BACKGROUND: Allergens from furred animals are brought to school mainly via clothing of pet owners. Asthmatic children allergic to cat have more symptoms when attending a class with many cat owners, and some schools allocate specific resources to allergen avoidance measures. OBJECTIVE: The aim of the current study was to evaluate the effect of school clothing or pet owner-free classes compared with control classes on airborne cat allergen levels and to investigate attitudes and allergic symptoms among the children. METHODS: Allergen measurements were performed prospectively in 2 classes with school clothing, 1 class of children who were not pet owners, and 3 control classes during a 6-week period in 2 consecutive years. Portable pumps and petri dishes were used for collection of airborne cat allergen, and a roller was used for sampling on children's clothes. Cat allergen (Fel d 1) was analyzed with enzyme-linked immunoassay and immunostaining. Both years, questionnaires were administered to the children. RESULTS: We found 4-fold to 6-fold lower airborne cat allergen levels in intervention classes compared with control classes. Levels of cat allergen were 3-fold higher on clothing of cat owners than of children without cats in control classes. Pet ownership ban seemed less accepted than school clothing as an intervention measure. CONCLUSION: For the first time, it has been shown that levels of airborne cat allergen can be reduced by allergen avoidance measures at school by using school clothing or pet ownership ban, and that both measures are equally efficient. The clinical effect of these interventions remains to be evaluated.

Reduction of exposure to laboratory animal allergens in a research laboratory.

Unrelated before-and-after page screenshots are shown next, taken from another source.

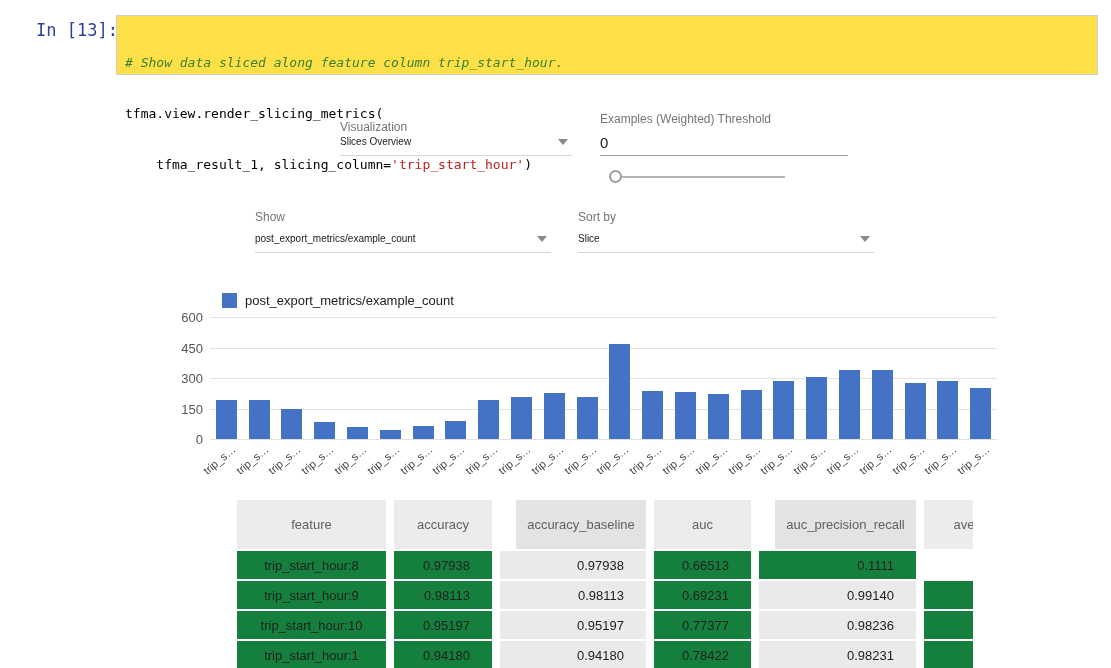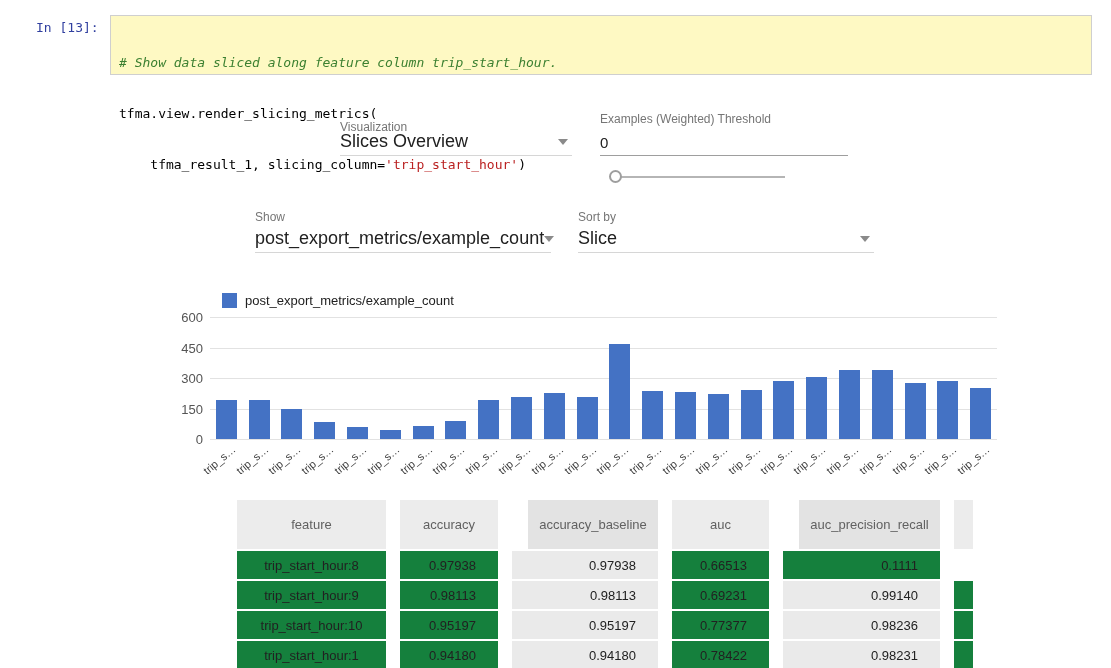"In [13]:" .prompt { font-size: 13px -> 17px }
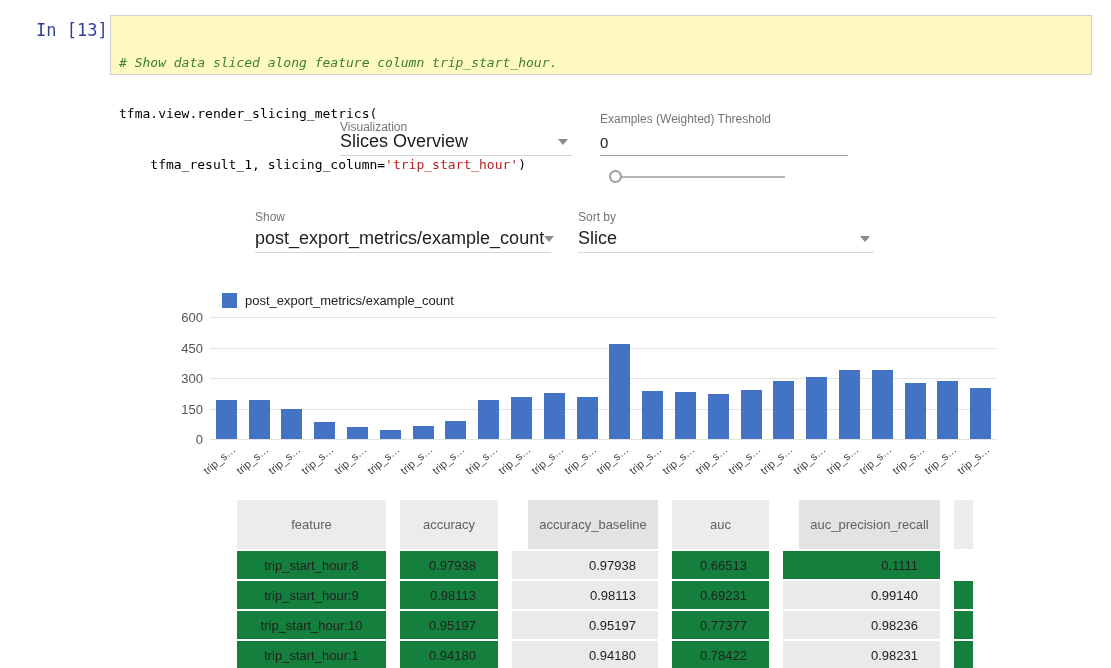"# Show data sliced along" .codebox { background: #fef9c3 -> #fde047; left: 110px -> 116px }
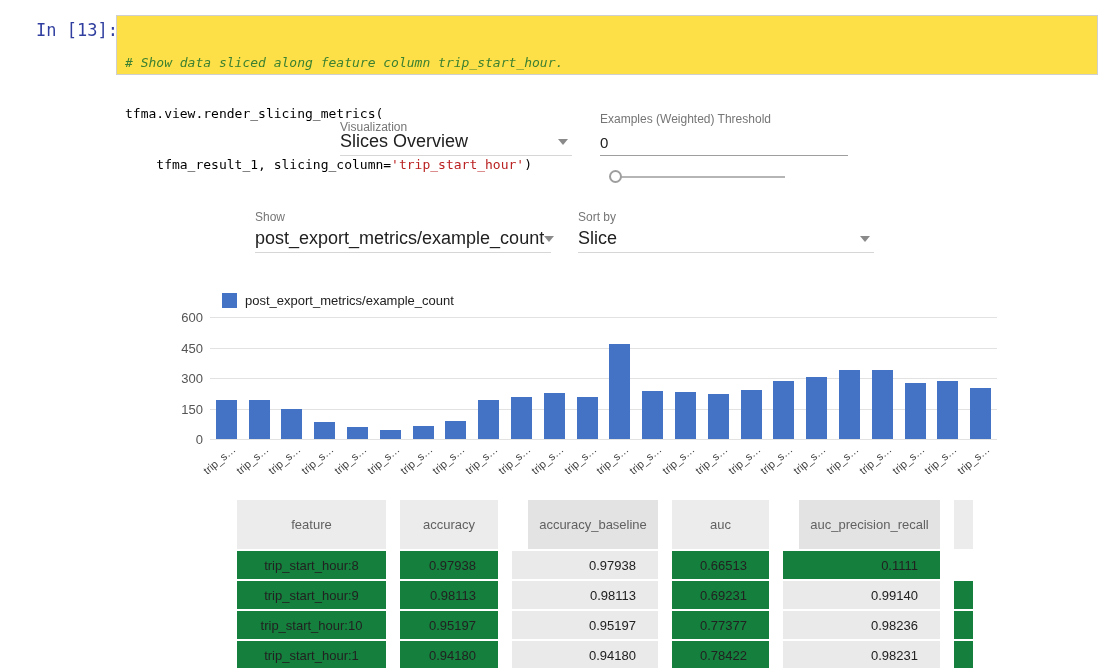"Slices Overview" .dropdown { font-size: 18px -> 10px }
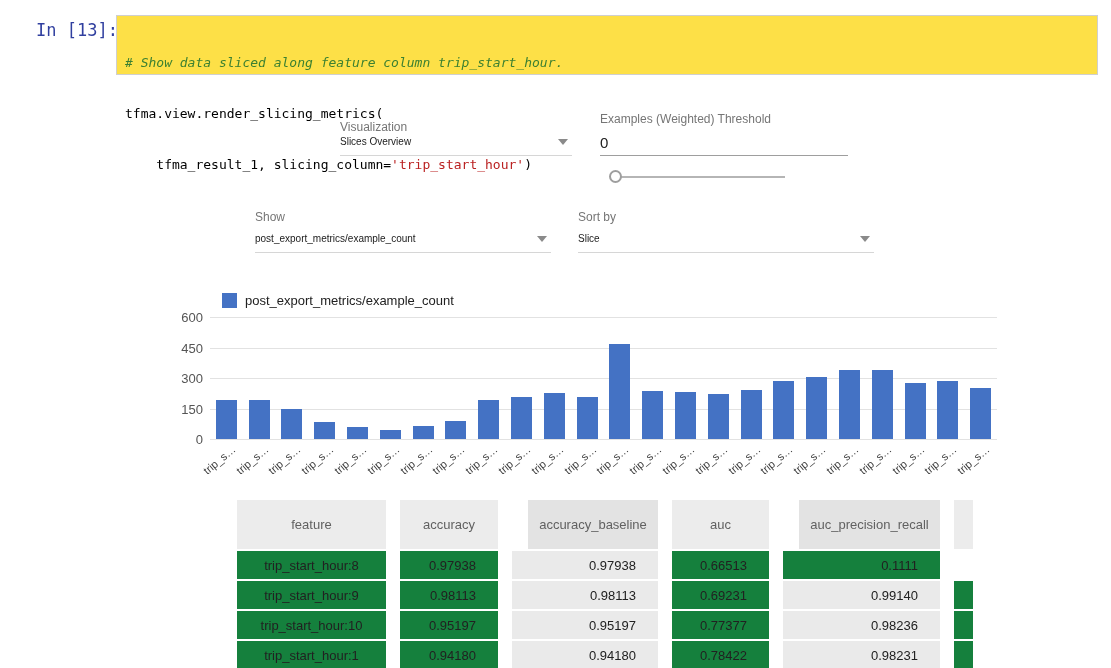"feature" .trow { column-gap: 14px -> 8px }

OBJECTIVES: The purpose of this study was to determine exposure levels in the laboratory during different tasks and evaluate the effectiveness of safety equipment used to reduce personal exposure. METHODS: Personal and stationary air samples were collected during different tasks in a laboratory animal facility in which several allergen reduction strategies had been implemented. Mouse urinary allergen concentrations were measured using a polyclonal sandwich enzyme-linked immunosorbent assay. Sera from the personnel (n = 29) were analysed every 6 months for the presence of specific antibodies against mouse and rat urinary allergens, and the staff answered questionnaires on work-related symptoms, exposure and use of respiratory protection. RESULTS: The highest airborne mouse allergen levels were measured during manual emptying of cages, during changing of cages on an unventilated table and during handling of male animals on an unventilated table. Automatic emptying and cleaning of cages resulted in low airborne allergen levels in the working room. Using a ventilated cage-changing wagon reduced the allergen exposure level from 77 to 17 ng/m3. The housing of animals in ventilated cabinets, with air exhausted through the cabinet, effectively prevented the release of allergens into the ambient air. The handling of animals on ventilated benches and the use of a centralized vacuum cleaner resulted in a low exposure level. Only two subjects developed specific immunoglobulin E of > 0.35 kU/l, of whom one was reduced to negative after increased use of respiratory protection. CONCLUSIONS: Effective reduction of exposure to allergens can be achieved by several strategies, which together appear to minimize sensitization to rodents.